The president and CEO of BC Ferries issued a public apology after the company’s website, app and phone system crashed for several hours on the final day of the Victoria Day long weekend.
Nicolas Jimenez said BC Ferries is “deeply sorry” for the outage, which started Monday morning (May 26) and lasted well into the afternoon. The outage meant that travellers could not find out whether their sailings were running on schedule.
“I hope that people understand how deeply people here, the 5,100 employees, feel when these incidents occur,” he said. “It’s absolutely crushing for us when something like this happens, because we know how important our business is to people moving around the province to go where they need to go. We are working really hard to make sure these things don’t happen and when they do, we bring our A-game to making sure that we recovering as fast as possible.”
Jimenez said the origins of the crash lie at a data centre in Kamloops, where one of the applications was feeding extra data into the system, affecting the other applications. “It caused a failure and all those systems went down,” he said.
He added that teams immediately started to identify, isolate and address the problems in trying to restore each individual system.
“Because there were so many systems that were impacted, it took some time to get there, but once, they did, by mid-afternoon we obviously recovered and the business was up and running,” Jimenez said. “We know it impacted a lot of people and we are really sorry for any inconvenience that this caused.”
Jimenez said it is not clear what caused the additional data to be fed into the system. “Our technical team is still trying to understand that,” he said.
He said staff are currently working on ways to prevent something like this from happening again. “We have already put into place today measures to add capacity, so that this issue won’t happen again, but we need to step back and look at our (IT) architecture more broadly to ensure that it is built to purpose.”
It is not clear how many people the outage impacted, but it came during one of the busiest travelling days in the year.
Jimenez acknowledged that the timing of the outage was awful.
“Yes, (this) happening on a long weekend is not a good thing,” he said. “More people are using your service, but let’s be clear — if this happened on a Wednesday afternoon in February, for anyone trying to use our service, it would be equally problematic…I want our systems to be as reliable as possible because we are a 365-days-a-year business.”
Monday’s outage combined with other issues over the weekend. They include Saturday’s complete cancellation of late afternoon and evening service from and to Bowen Island because of staffing shortages, leaving many people stranded, even as the company had hired water taxis to help those who urgently needed to leave.
On Sunday, the line of foot passengers looking to buy tickets at the Swartz Bay Terminal near Victoria snaked well outside the terminal.
Deborah Marshall, executive director, public affairs for BC Ferries, said the system reached passenger capacity on the noon, 3 pm and 4 pm sailings at Swartz Bay yesterday.
“When this happens we hold sales for foot passengers for a short period of time until the vessel is cleared,” she said in commenting on a photo circulating on social media. “So, while there was a long queue in the photo, we had between two and four ticket agents working at any given time.”
Monday’s outage coupled with Saturday’s cancellations and Sunday’s long line up offered critics of BC Ferries plenty of evidence with BC United MLA Jordan Sturdy pointing fingers at the provincial government generally and Jimenez specifically.
“Looks like NDP interference in BC Ferries from replacing the Chair to imposing a new CEO is having predictable results,” he wrote on Twitter.
Jimenez assumed his current role in early March 2023 after having served as president and CEO of ICBC for five years.
BC Ferries Board Chair Joy MacPhail — a long-time figure in provincial politics with deep ties to the governing New Democratic Party — helped oversee Jimenez’s appointment.
Jimenez declined to comment on Sturdy’s post. “That’s a political comment and my job is not political,” he said. “My job is to run this business, so that it serves the interests of the 20-million-plus people who use it … that’s what I am focused on.”
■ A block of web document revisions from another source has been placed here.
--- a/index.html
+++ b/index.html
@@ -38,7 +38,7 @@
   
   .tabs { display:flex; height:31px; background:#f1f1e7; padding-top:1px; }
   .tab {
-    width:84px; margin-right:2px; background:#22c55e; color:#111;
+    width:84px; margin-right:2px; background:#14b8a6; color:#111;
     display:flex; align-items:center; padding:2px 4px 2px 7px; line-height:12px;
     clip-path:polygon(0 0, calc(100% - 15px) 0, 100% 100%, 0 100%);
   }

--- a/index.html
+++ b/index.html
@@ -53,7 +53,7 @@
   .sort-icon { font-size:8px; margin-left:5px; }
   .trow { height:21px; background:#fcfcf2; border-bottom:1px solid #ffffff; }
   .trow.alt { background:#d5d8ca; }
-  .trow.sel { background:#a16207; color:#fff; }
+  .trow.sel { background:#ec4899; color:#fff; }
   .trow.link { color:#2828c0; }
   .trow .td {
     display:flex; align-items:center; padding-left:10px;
Jimenez also indirectly addressed criticisms that recent events appear symptomatic of BC Ferries’ state. “We designed the system to work in our peak moments ,” he said. “If issues are going to happen, they are going to happen because there is something that we haven’t planned for. You can’t prevent every issue from occuring, certainly not the ones that you know about. But you design systems to ensure that they are robust and they can withstand the stress that is put on them during difficult and busy periods.”
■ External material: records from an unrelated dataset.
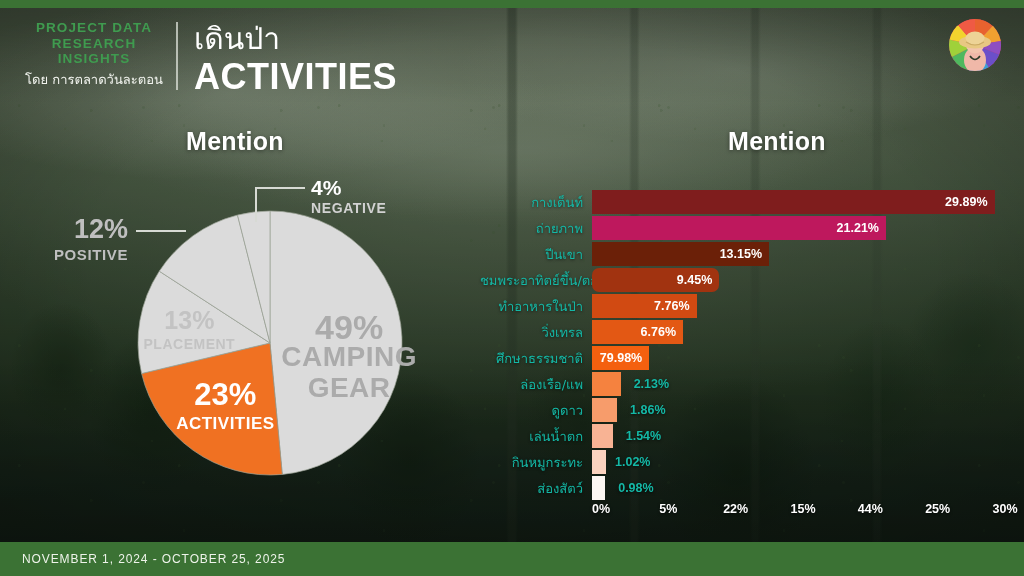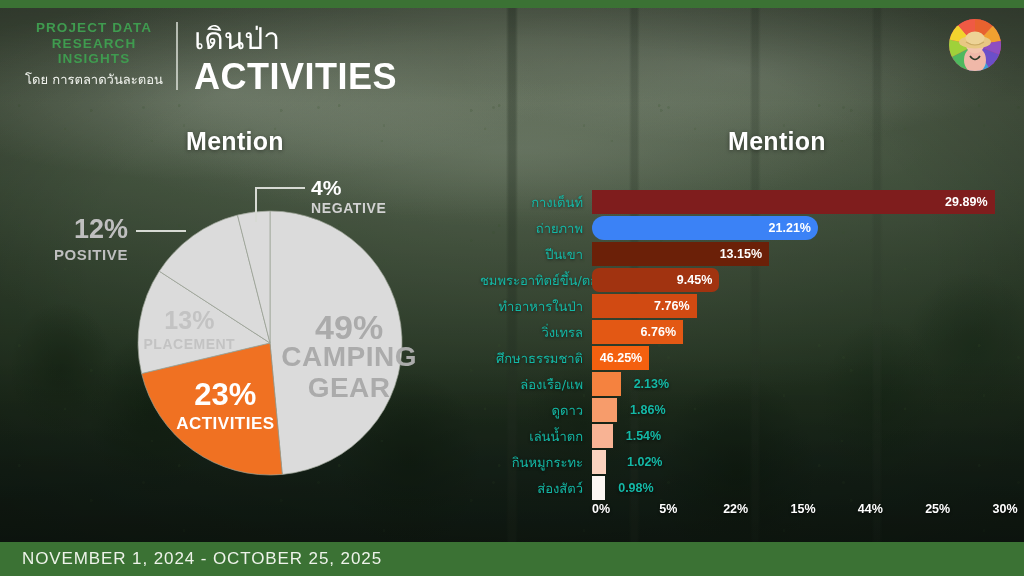--- a/index.html
+++ b/index.html
@@ -273,7 +273,7 @@
         <div class="bar-row">
           <div class="bar-label">ถ่ายภาพ</div>
           <div class="bar-track">
-            <div class="bar-fill" style="width: 226px; background: #3b82f6; border-radius: 12px;">
+            <div class="bar-fill" style="width: 294px; background: #be185d;">
               <span class="bar-value inside">21.21%</span>
             </div>
           </div>

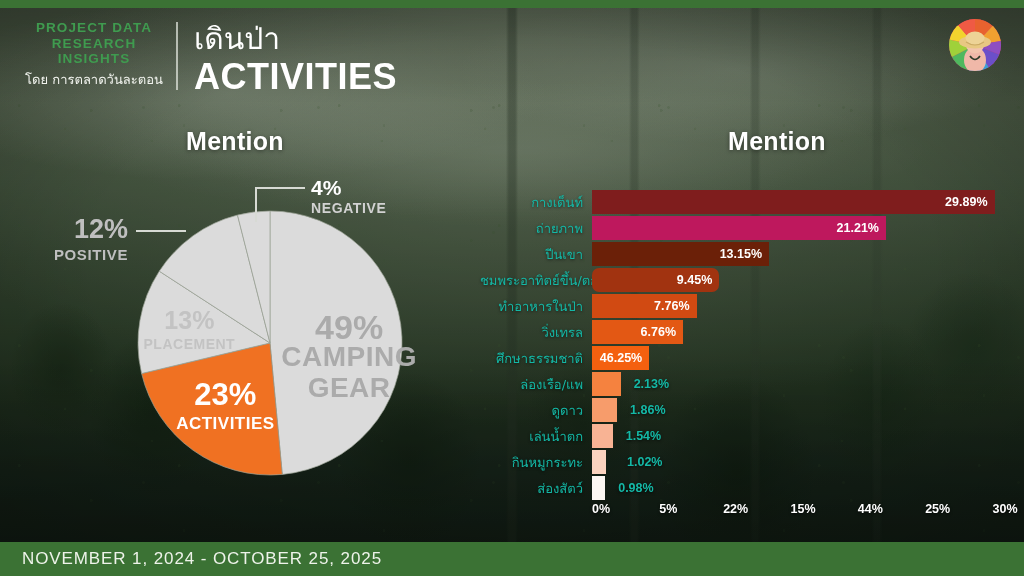--- a/index.html
+++ b/index.html
@@ -314,7 +314,7 @@
           <div class="bar-label">ศึกษาธรรมชาติ</div>
           <div class="bar-track">
             <div class="bar-fill" style="width: 57.2333px; background: rgb(244, 96, 15);">
-              <span class="bar-value inside">46.25%</span>
+              <span class="bar-value inside">79.98%</span>
             </div>
           </div>
         </div>

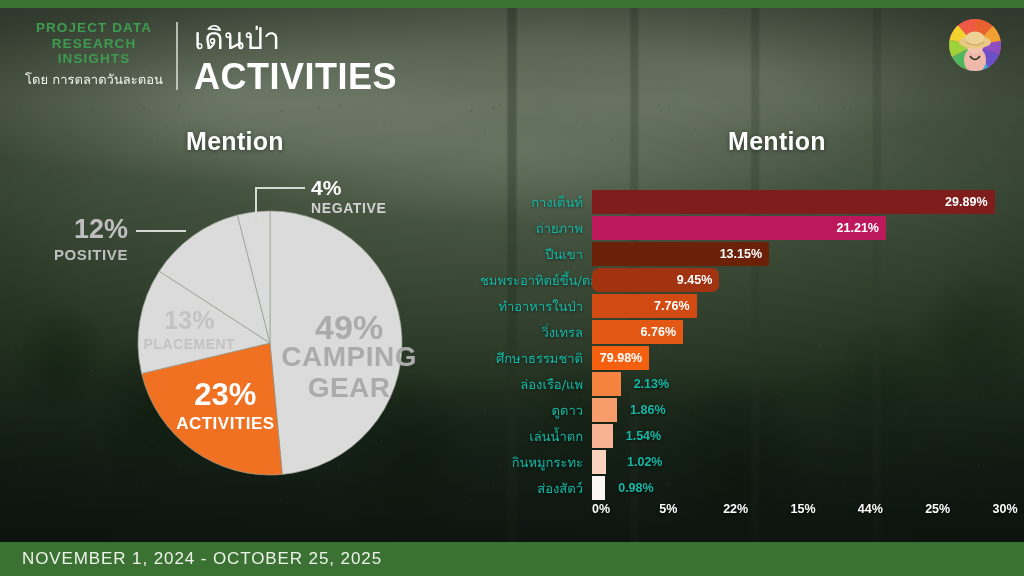--- a/index.html
+++ b/index.html
@@ -343,7 +343,7 @@
           <div class="bar-label">กินหมูกระทะ</div>
           <div class="bar-track">
             <div class="bar-fill" style="width: 13.736px; background: rgb(250, 210, 190);"></div>
-            <span class="bar-value outside" style="left: 28px;">1.02%</span>
+            <span class="bar-value outside" style="left: 16px;">1.02%</span>
           </div>
         </div>
         <div class="bar-row">

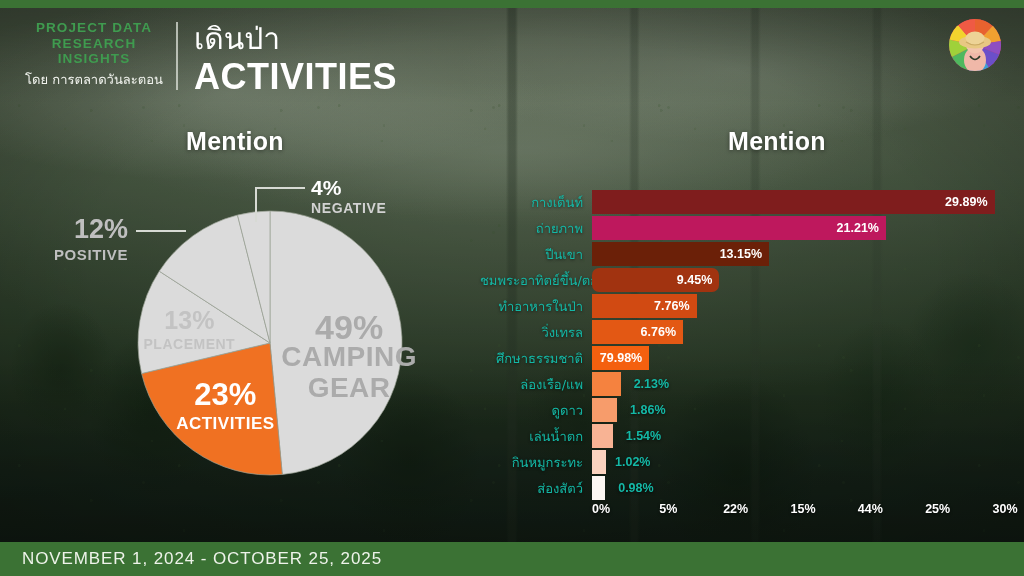--- a/index.html
+++ b/index.html
@@ -78,7 +78,7 @@
     display:flex; align-items:center;
   }
   .footer-text {
-    color:#eef3ea; font-size:17px; letter-spacing:.9px;
+    color:#eef3ea; font-size:12px; letter-spacing:.9px;
     font-weight:400; padding-left:22px;
   }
He added that BC Ferries had 95 additional sailings over the long week, while having hired more people in the last 12 months than at any time during the company’s history.
“We have done all these different things to increase staffing resilience in this company, knowing that more people are going to be travelling today than they were last summer, even pre-pandemic … I can tell you that with the one exception that we had on our Bowen Island route, we were running 400 sailings a day over the long weekend and moved more than 400,000 people over the long weekend,” he said.
“The system, with this being the exception, ran as we designed it. So going forward into the next long weekends and really every weekend over the summer, we are going to keep bringing the same kind of discipline to every single day, which is to make sure sailings go out on time and they arrive safely,” he added.